Early Clinical Results Show Pre-Exposure Prophylaxis Products Prevent HIV, But Methods Lack Worldwide Adoption

As pre-exposure prophylaxis (PrEP) remains at the forefront of HIV prevention research, clinical trial investigators provided an update on recent oral and topical PrEP efficacy studies at the second plenary session of the 7th International AIDS Society Conference on HIV Pathogenesis, Treatment and Prevention (IAS 2013), held June 30 to July 3 in Kuala Lumpur, Malaysia.

As pre-exposure prophylaxis (PrEP) remains at the forefront of HIV prevention research, clinical trial investigators provided an update on recent oral and topical PrEP efficacy studies at the second plenary session of the 7th International AIDS Society Conference on HIV Pathogenesis, Treatment and Prevention (IAS 2013), held June 30 to July 3 in Kuala Lumpur, Malaysia.

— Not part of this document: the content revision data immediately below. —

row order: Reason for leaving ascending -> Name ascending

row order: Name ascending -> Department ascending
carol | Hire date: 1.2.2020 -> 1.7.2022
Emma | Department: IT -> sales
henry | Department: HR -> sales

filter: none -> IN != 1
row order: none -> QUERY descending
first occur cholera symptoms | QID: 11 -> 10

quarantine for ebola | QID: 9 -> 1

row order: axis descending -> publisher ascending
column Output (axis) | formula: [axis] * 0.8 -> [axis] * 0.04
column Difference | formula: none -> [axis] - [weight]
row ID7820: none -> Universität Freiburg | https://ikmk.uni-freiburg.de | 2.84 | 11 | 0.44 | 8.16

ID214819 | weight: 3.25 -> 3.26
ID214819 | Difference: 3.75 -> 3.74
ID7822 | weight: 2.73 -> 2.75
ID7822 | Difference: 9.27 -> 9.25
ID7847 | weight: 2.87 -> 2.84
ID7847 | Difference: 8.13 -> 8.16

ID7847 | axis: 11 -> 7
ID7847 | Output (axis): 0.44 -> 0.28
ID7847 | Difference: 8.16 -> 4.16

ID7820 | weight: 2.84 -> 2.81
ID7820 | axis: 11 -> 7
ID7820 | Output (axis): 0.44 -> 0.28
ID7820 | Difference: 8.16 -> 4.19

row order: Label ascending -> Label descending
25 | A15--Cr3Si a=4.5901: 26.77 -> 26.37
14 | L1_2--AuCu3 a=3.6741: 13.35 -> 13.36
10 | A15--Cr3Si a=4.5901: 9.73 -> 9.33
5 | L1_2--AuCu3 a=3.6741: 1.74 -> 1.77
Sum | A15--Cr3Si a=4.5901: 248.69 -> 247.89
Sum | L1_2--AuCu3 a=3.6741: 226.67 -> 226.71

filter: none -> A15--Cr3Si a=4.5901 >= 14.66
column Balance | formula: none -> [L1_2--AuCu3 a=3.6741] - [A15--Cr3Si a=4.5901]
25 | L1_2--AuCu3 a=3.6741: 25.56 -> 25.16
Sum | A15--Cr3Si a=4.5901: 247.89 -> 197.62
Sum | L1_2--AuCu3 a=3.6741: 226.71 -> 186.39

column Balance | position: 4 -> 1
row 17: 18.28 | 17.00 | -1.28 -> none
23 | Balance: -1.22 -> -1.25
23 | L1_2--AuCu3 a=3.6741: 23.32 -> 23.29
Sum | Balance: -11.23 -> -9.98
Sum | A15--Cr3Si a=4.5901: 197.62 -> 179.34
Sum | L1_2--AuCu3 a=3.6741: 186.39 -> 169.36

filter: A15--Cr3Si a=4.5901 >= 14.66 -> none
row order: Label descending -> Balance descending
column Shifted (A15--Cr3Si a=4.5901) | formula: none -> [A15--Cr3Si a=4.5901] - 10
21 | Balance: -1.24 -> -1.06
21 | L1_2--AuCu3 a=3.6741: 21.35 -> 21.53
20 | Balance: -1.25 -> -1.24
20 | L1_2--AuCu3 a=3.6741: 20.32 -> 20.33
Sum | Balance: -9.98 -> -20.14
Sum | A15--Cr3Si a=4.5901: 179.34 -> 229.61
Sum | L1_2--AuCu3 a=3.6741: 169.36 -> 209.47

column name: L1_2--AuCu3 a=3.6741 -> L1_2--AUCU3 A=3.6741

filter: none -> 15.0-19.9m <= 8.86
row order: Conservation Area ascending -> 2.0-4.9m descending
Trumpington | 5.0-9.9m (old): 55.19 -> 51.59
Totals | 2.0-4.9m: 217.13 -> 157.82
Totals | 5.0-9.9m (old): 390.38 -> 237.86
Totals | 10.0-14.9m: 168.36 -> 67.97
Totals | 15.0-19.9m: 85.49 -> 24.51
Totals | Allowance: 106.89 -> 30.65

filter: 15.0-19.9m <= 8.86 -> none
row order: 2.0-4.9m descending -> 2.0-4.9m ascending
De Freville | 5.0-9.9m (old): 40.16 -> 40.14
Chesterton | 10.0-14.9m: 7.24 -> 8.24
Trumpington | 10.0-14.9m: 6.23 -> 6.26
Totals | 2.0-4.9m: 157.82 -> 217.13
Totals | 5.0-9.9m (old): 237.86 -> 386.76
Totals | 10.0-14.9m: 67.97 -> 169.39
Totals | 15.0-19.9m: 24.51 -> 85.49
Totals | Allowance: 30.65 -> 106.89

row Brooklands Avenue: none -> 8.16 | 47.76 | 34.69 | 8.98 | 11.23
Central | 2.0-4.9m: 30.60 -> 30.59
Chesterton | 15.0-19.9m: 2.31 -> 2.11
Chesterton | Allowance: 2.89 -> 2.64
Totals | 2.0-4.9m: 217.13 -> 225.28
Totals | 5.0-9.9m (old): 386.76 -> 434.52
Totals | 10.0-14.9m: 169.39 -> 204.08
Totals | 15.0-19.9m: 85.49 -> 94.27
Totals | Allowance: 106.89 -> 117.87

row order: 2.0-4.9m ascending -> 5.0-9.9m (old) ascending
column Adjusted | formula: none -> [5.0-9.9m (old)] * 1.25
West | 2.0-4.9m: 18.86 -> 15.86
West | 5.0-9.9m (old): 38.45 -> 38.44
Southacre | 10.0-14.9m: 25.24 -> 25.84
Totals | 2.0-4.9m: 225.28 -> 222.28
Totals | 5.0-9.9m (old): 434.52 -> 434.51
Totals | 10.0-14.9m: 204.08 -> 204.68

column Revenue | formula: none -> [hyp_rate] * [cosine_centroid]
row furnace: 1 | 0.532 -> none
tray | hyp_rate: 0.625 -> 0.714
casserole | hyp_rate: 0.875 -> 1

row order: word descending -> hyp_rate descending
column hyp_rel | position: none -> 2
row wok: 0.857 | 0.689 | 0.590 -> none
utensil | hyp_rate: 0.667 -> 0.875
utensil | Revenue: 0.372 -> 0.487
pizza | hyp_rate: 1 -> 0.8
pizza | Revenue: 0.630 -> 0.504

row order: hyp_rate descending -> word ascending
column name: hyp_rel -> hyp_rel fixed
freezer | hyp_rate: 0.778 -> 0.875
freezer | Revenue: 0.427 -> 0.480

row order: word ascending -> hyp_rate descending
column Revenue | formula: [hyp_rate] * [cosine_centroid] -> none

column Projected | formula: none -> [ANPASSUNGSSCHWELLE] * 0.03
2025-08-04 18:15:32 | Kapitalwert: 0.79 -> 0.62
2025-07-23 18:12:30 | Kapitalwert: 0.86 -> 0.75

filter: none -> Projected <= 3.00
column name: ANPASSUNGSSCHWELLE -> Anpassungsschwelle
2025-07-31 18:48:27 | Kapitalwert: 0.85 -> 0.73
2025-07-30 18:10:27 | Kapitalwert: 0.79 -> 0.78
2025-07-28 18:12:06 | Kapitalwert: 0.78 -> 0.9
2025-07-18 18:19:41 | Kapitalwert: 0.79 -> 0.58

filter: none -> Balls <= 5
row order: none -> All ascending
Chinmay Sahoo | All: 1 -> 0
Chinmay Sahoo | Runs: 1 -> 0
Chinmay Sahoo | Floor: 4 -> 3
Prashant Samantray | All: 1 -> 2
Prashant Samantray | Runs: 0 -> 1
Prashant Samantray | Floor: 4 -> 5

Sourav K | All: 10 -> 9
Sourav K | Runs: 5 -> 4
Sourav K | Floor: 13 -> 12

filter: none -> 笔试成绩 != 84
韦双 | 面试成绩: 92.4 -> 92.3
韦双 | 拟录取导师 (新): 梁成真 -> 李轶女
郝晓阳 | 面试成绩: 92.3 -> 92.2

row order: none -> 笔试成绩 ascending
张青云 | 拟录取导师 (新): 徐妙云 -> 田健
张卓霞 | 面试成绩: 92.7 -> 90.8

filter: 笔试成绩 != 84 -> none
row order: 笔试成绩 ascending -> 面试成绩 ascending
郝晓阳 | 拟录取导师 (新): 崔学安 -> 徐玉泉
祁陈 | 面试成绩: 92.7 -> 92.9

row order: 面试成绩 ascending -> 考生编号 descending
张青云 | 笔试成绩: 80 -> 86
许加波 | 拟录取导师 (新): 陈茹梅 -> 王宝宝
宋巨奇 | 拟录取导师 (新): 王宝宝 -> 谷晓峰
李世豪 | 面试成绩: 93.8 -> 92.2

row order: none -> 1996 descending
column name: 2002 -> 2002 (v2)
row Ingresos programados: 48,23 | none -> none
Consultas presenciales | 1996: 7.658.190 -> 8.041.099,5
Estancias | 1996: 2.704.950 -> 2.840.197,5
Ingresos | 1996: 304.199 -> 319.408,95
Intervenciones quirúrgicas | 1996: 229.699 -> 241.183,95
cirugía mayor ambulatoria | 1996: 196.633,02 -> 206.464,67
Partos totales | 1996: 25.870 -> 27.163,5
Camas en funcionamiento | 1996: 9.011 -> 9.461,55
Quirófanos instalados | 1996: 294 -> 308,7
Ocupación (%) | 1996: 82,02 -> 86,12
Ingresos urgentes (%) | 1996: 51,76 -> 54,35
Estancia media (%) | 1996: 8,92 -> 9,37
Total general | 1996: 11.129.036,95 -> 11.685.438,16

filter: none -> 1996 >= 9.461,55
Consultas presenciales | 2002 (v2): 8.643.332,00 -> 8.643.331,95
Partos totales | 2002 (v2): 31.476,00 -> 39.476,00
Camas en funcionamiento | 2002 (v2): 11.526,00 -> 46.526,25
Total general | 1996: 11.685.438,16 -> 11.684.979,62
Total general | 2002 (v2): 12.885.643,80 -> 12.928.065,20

Javier R. Lama, director of HIV prevention interventions studies in the clinical trials unit of the Asociación Civil Impacta Salud y Educación in Peru, said recent studies proved the efficacy of vaginally applied and daily oral tenofovir-based antiretroviral PrEP in preventing HIV-1 infection in various at-risk populations. However, Lama noted other PrEP clinical trials failed to show efficacy, which has resulted in numerous questions about PrEP’s applicability in diverse groups, optimal dosing, delivery method, and adherence promotion and monitoring. For example, “it is still unknown which PrEP strategies such as oral or rectal, if efficacious, would work best to prevent HIV infection in populations at risk via unprotected receptive anal intercourse, as well as to whom each strategy would be targeted and the specifics of usage,” Lama said in a news release from IAS and the Malaysia-based Centre of Excellence for Research in AIDS (CERiA).

To address those queries, Lama said follow-up studies are currently being conducted or planned. In case those trials deem oral and topical antiretroviral PrEP effective and the products get launched commercially, Lama considered issues that could potentially arise in the near future surrounding the translation of those updated clinical findings into public health policies to prevent HIV infection in at-risk populations.

“Regulatory approvals and guidelines for PrEP vary widely, and policymakers — with advocacy from populations at risk — are considering the implications of translating positive PrEP findings into programmatic priorities,” Lama said in the press release. “In addition to advocacy from populations at risk and governmental support of public health rollout, two key aspects of a successful prevention program include a high-risk population willing to use such a method and providers willing to deliver it.”

Barbara de Zalduondo, senior advisor to the deputy executive director for program of UNAIDS, the Joint United Nations Program on HIV/AIDS, said socio-cultural, economic, and political barriers that include stigma and punitive laws play a significant role in the insufficient coverage of rights-based and evidence-informed HIV prevention services. Though Zalduondo acknowledged 15 structural intervention approaches are available to support those programs, she noted there’s still a lack of investment to appropriately evaluate and implement those methods to provide more effective HIV responses through PrEP and other clinically supported techniques.

“At a time when groups such as men who have sex with men and female sex workers are bearing the brunt of the (HIV) epidemic in South East Asia, new prevention tools are needed to ensure these vulnerable groups are protected,” IAS 2013 International Chair and International AIDS Society President Françoise Barré-Sinoussi said in the news release. IAS 2013 Local Co-Chair and CERiA Director Adeeba Kamarulzaman added “those governments who are not basing their policies on scientific evidence are facing a stark choice — either accept the harm-reduction evidence to bring down HIV infections, or ignore it at a huge economic and human cost.”